8. The appropriate Individual Retirement Account documentation will be
transferred to Purchaser.

9. IRA 1099Rs due for 1998 will be the responsibility of Seller for activity
through the Effective Date.

10. IRS 5498 reporting for 1997 will be responsibility of Seller for activity
through the Effective Date.

11. Purchaser agrees to honor holds on CDS that are collateral for loans not
included in the transferred assets.

                                      D-12

<PAGE>

                                     LOANS


Resolution
Date
- ----------

1. The overdraft protection product will be discontinued as of the Effective
   Date.

2. Purchaser will report to the customer the amount of interest paid by the
   customer during the year 1998 on each loan included in the transferred
   assets.

3. Interest accruals will be to the next business day following the Effective
   Date.

4. 1098 reporting requirements for the year 1998 will be the responsibility of
   Purchaser.

5. Seller will provide Purchaser with hard copy reports of loan histories.

                                      D-13

<PAGE>

                                DIVESTITURE DAY

Resolution
Date
- ----------

1. Purchaser will pick up and sign for tapes, deliverable reports and
   documentation at Seller's site in Richmond.

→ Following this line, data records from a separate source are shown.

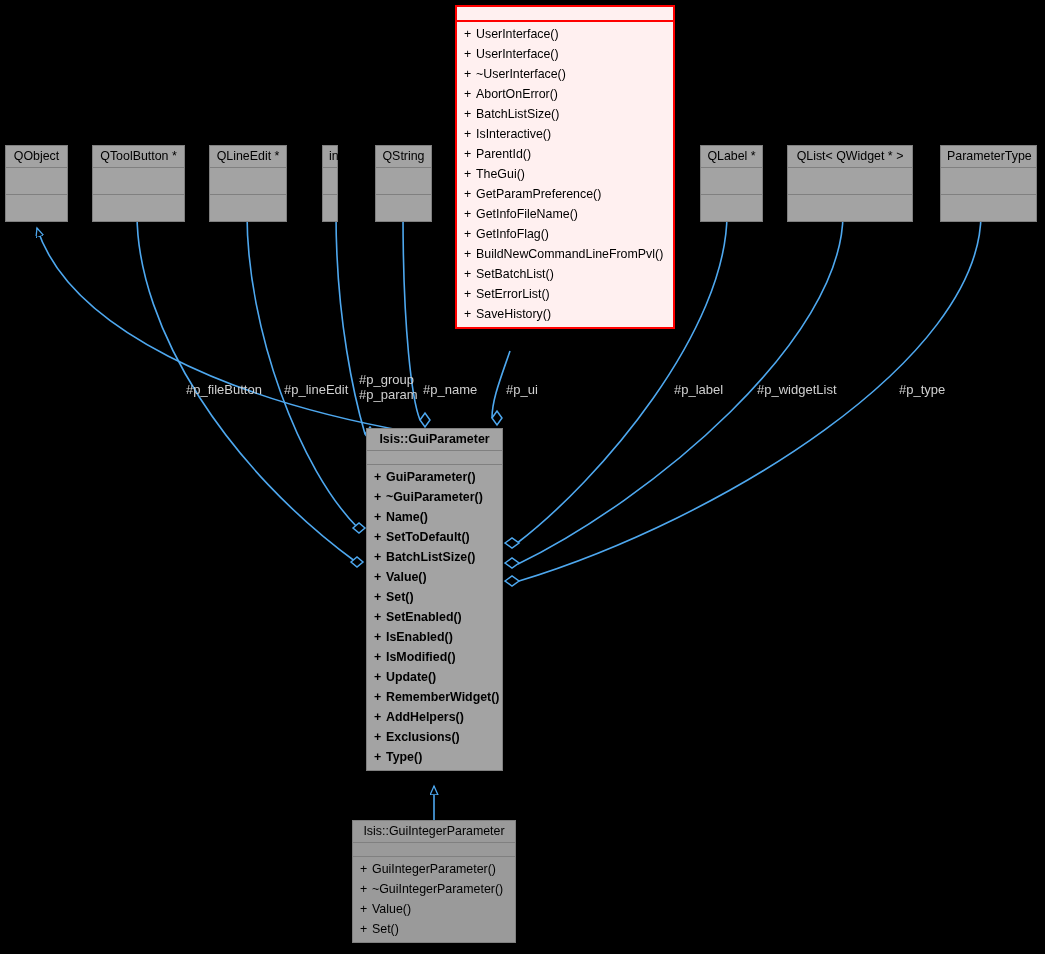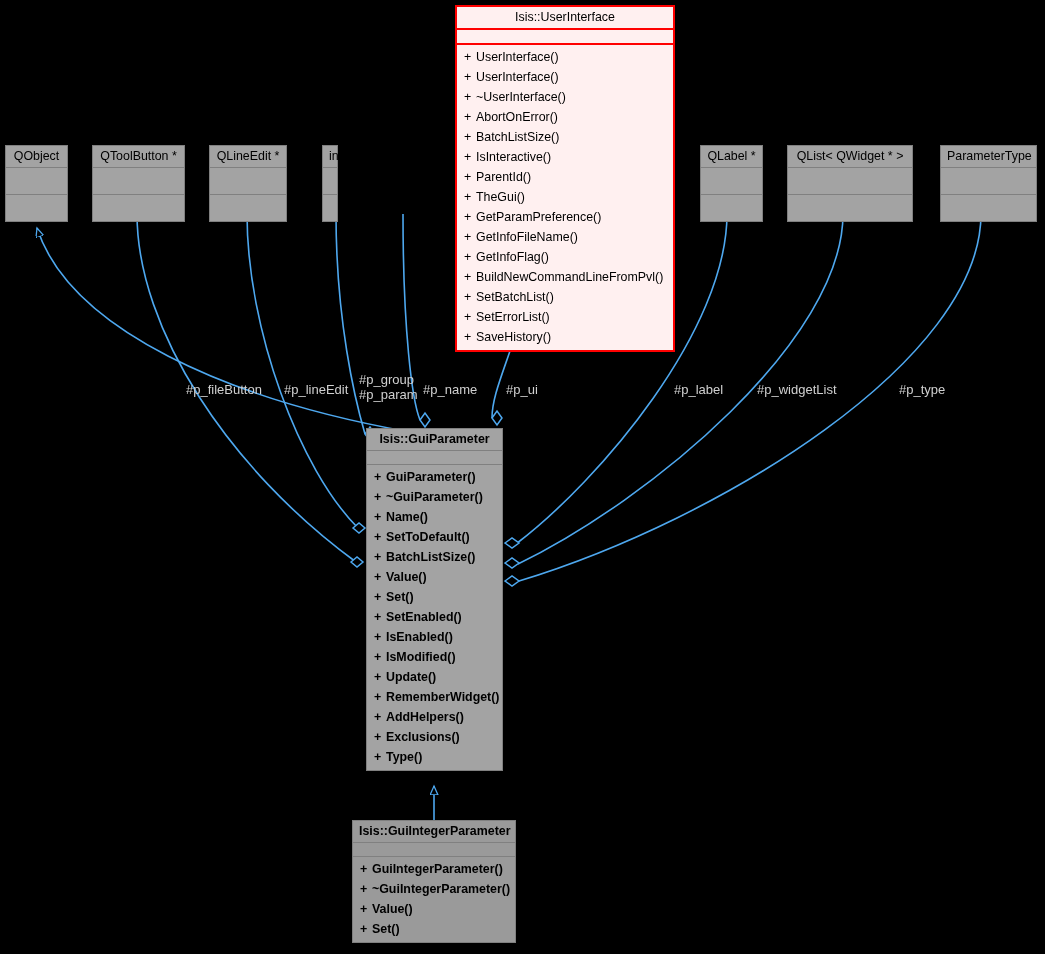--- a/index.html
+++ b/index.html
@@ -32,21 +32,20 @@
     color: #000000;
     z-index: 5;
   }
   .node.highlight {
     border: 2px solid #ff0000;
     background: #fff0f0;
   }
   .node.derived {
     border: 1px solid #808080;
     background: #9a9a9a;
-    font-weight: bold;
   }
   .node-title {
     text-align: center;
     padding: 3px 6px 4px 6px;
     border-bottom: 1px solid #808080;
     white-space: nowrap;
     line-height: 14px;
   }
   .node.highlight .node-title {
     border-bottom: 2px solid #ff0000;
@@ -123,21 +122,20 @@
       <path d="M492,418 l5,-7 5,7 -5,7 z"></path>
       <path d="M353,528 l6,-5 6,5 -6,5 z"></path>
       <path d="M351,562 l6,-5 6,5 -6,5 z"></path>
       <path d="M505,543 l7,-5 7,5 -7,5 z"></path>
       <path d="M505,563 l7,-5 7,5 -7,5 z"></path>
       <path d="M505,581 l7,-5 7,5 -7,5 z"></path>
     </g>
   </svg>
 
   <div class="node highlight" style="left:455px; top:5px; width:220px;">
-    <div class="node-title">Isis::UserInterface</div>
     <div class="node-attrs"></div>
     <div class="node-ops">
       <div class="op"><span class="vis">+</span><span>UserInterface()</span></div>
       <div class="op"><span class="vis">+</span><span>UserInterface()</span></div>
       <div class="op"><span class="vis">+</span><span>~UserInterface()</span></div>
       <div class="op"><span class="vis">+</span><span>AbortOnError()</span></div>
       <div class="op"><span class="vis">+</span><span>BatchListSize()</span></div>
       <div class="op"><span class="vis">+</span><span>IsInteractive()</span></div>
       <div class="op"><span class="vis">+</span><span>ParentId()</span></div>
       <div class="op"><span class="vis">+</span><span>TheGui()</span></div>
@@ -168,20 +166,25 @@
     <div class="node-attrs"></div>
     <div class="node-ops"></div>
   </div>
 
   <div class="node empty-box" style="left:322px; top:145px; width:16px;">
     <div class="node-title">int</div>
     <div class="node-attrs"></div>
     <div class="node-ops"></div>
   </div>
 
+  <div class="node empty-box" style="left:375px; top:145px; width:57px;">
+    <div class="node-title">QString</div>
+    <div class="node-attrs"></div>
+    <div class="node-ops"></div>
+  </div>
 
   <div class="node empty-box" style="left:700px; top:145px; width:63px;">
     <div class="node-title">QLabel *</div>
     <div class="node-attrs"></div>
     <div class="node-ops"></div>
   </div>
 
   <div class="node empty-box" style="left:787px; top:145px; width:126px;">
     <div class="node-title">QList&lt; QWidget * &gt;</div>
     <div class="node-attrs"></div>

All data will be available by
   noon on the Saturday following the Effective Date. (Request that Purchaser's
   representative report into the control center by 9:00 a.m.)

2. Seller will provide back-up tapes in case the original tapes cannot be read.

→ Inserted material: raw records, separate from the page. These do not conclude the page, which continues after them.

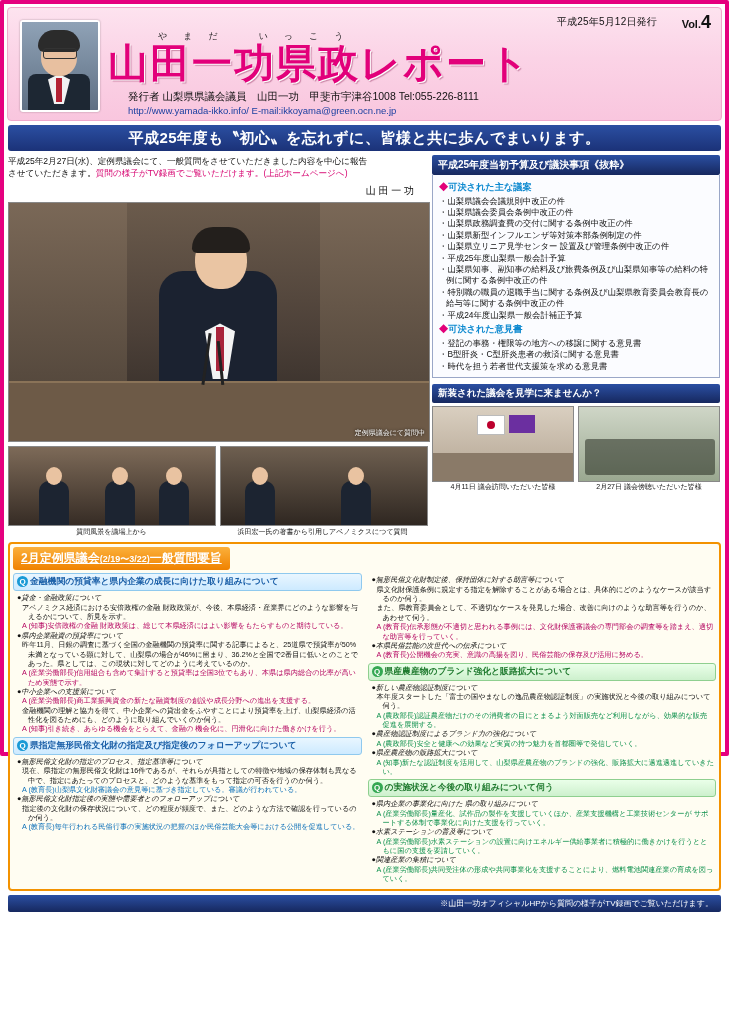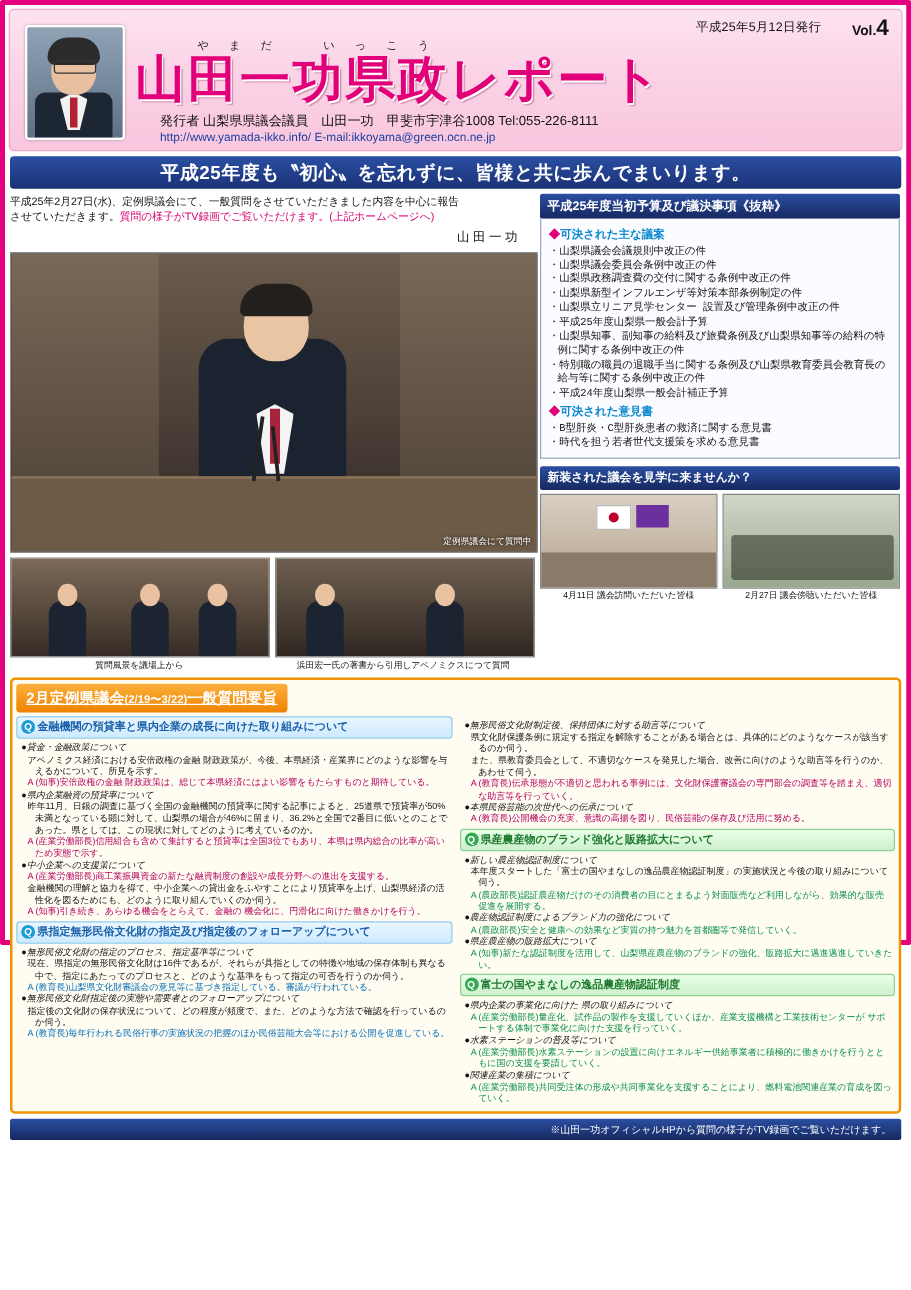--- a/index.html
+++ b/index.html
@@ -144,21 +144,21 @@
   }
   .rbox {
     border:1px solid #9aa7c7;
     border-top:none;
     padding:4px 6px 5px 6px;
     background:#fbfcff;
     font-size:8.4px; line-height:1.36;
   }
   .sub-head { color:#0f8ad0; font-weight:bold; font-size:9.2px; margin:2px 0 2px 0; }
   .sub-head .mark { color:#e2007a; }
-  .item { padding-left:7px; text-indent:-7px;font-family:Liberation Mono, monospace; }
+  .item { padding-left:7px; text-indent:-7px; }
 
   .visit-title {
     margin-top:6px;
     background:linear-gradient(180deg,#2b4fa2,#16285f);
     color:#fff; font-weight:bold; font-size:9.5px;
     padding:3px 6px; border-radius:2px;
   }
   .visit-photos { display:flex; gap:4px; margin-top:3px; }
   .vp { width:142px; height:74px; border:1px solid #888; position:relative; overflow:hidden; }
   .vp1 { background:linear-gradient(180deg,#d9cfc0,#b3a391); }
@@ -312,20 +312,21 @@
         <div class="item">・山梨県議会会議規則中改正の件</div>
         <div class="item">・山梨県議会委員会条例中改正の件</div>
         <div class="item">・山梨県政務調査費の交付に関する条例中改正の件</div>
         <div class="item">・山梨県新型インフルエンザ等対策本部条例制定の件</div>
         <div class="item">・山梨県立リニア見学センター 設置及び管理条例中改正の件</div>
         <div class="item">・平成25年度山梨県一般会計予算</div>
         <div class="item">・山梨県知事、副知事の給料及び旅費条例及び山梨県知事等の給料の特例に関する条例中改正の件</div>
         <div class="item">・特別職の職員の退職手当に関する条例及び山梨県教育委員会教育長の給与等に関する条例中改正の件</div>
         <div class="item">・平成24年度山梨県一般会計補正予算</div>
         <div class="sub-head"><span class="mark">◆</span><span>可決された意見書</span></div>
+        <div class="item">・登記の事務・権限等の地方への移譲に関する意見書</div>
         <div class="item">・B型肝炎・C型肝炎患者の救済に関する意見書</div>
         <div class="item">・時代を担う若者世代支援策を求める意見書</div>
       </div>
 
       <div class="visit-title">新装された議会を見学に来ませんか？</div>
       <div class="visit-photos">
         <div class="vp vp1">
           <div class="flagjp"></div>
             <div class="flagyn"></div>
             <div class="seats"></div>
@@ -388,21 +389,21 @@
         <div class="q-body">
           <div class="bullet">●新しい農産物認証制度について</div>
           <div class="sub">本年度スタートした「富士の国やまなしの逸品農産物認証制度」の実施状況と今後の取り組みについて伺う。</div>
           <div class="ans3">A (農政部長)認証農産物だけのその消費者の目にとまるよう対面販売など利用しながら、効果的な販売促進を展開する。</div>
           <div class="bullet">●農産物認証制度によるブランド力の強化について</div>
           <div class="ans3">A (農政部長)安全と健康への効果など実質の持つ魅力を首都圏等で発信していく。</div>
           <div class="bullet">●県産農産物の販路拡大について</div>
           <div class="ans3">A (知事)新たな認証制度を活用して、山梨県産農産物のブランドの強化、販路拡大に邁進邁進していきたい。</div>
         </div>
 
-        <div class="q-title">富士の国やまなしの逸品農産物認証制度</div>
+        <div class="q-title">の実施状況と今後の取り組みについて伺う</div>
         <div class="q-body">
           <div class="bullet">●県内企業の事業化に向けた 県の取り組みについて</div>
           <div class="ans3">A (産業労働部長)量産化、試作品の製作を支援していくほか、産業支援機構と工業技術センターが サポートする体制で事業化に向けた支援を行っていく。</div>
           <div class="bullet">●水素ステーションの普及等について</div>
           <div class="ans3">A (産業労働部長)水素ステーションの設置に向けエネルギー供給事業者に積極的に働きかけを行うとともに国の支援を要請していく。</div>
           <div class="bullet">●関連産業の集積について</div>
           <div class="ans3">A (産業労働部長)共同受注体の形成や共同事業化を支援することにより、燃料電池関連産業の育成を図っていく。</div>
         </div>
       </div>
     </div>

3. Purchaser will have individuals on site in the Branches (or available by
   phone) on the Effective Date and the Saturday following the Effective Date to
   assist in making pay/return decisions on NSF items.

                                      D-14

<PAGE>

                           POST DIVESTITURE PROCESSING

Resolution
Date
- ----------

1. Seller will make items available to Purchaser per business day:

   a. Cash letters will be available to be picked up at Seller's operations
      center in Richmond, Virginia.

   b. Seller will make available for pickup all ACH transactions by Branch via
      report at Seller's operations center in Richmond, Virginia. (The report
      can be sent via fax.)

2. Purchaser and Seller will each establish a single sold accounts inquiry desk
   to handle requests and speed research. The communication link will be between
   Purchaser's and Seller's desks only. All questions and requests for account
   research will flow between these inquiry desks. Purchaser will contact the
   Branches if their assistance is required. All Branches will place their
   inquiries through Purchaser's inquiry desk.

3. Purchaser will pay Seller for all research and photocopies necessary to
   satisfy historical reconstruction and/or third party account inquiries at
   Seller's then current rate unless such research is directly related to
   Seller's error.

4. Seller will forward adjustments to Purchaser with description (including
   account number and customer name if available). Adjustments will settle
   through the settlement account.

5. Interest adjustments required on accounts after the Effective Date due to
   Seller's error prior to the Effective Date will be handled by Seller. The
   customer will be sent a check and 1099 if applicable.

6. Items in process of collection at the time of Closing will be identified to
   Purchaser and the dollar entries will pass through the settlement account.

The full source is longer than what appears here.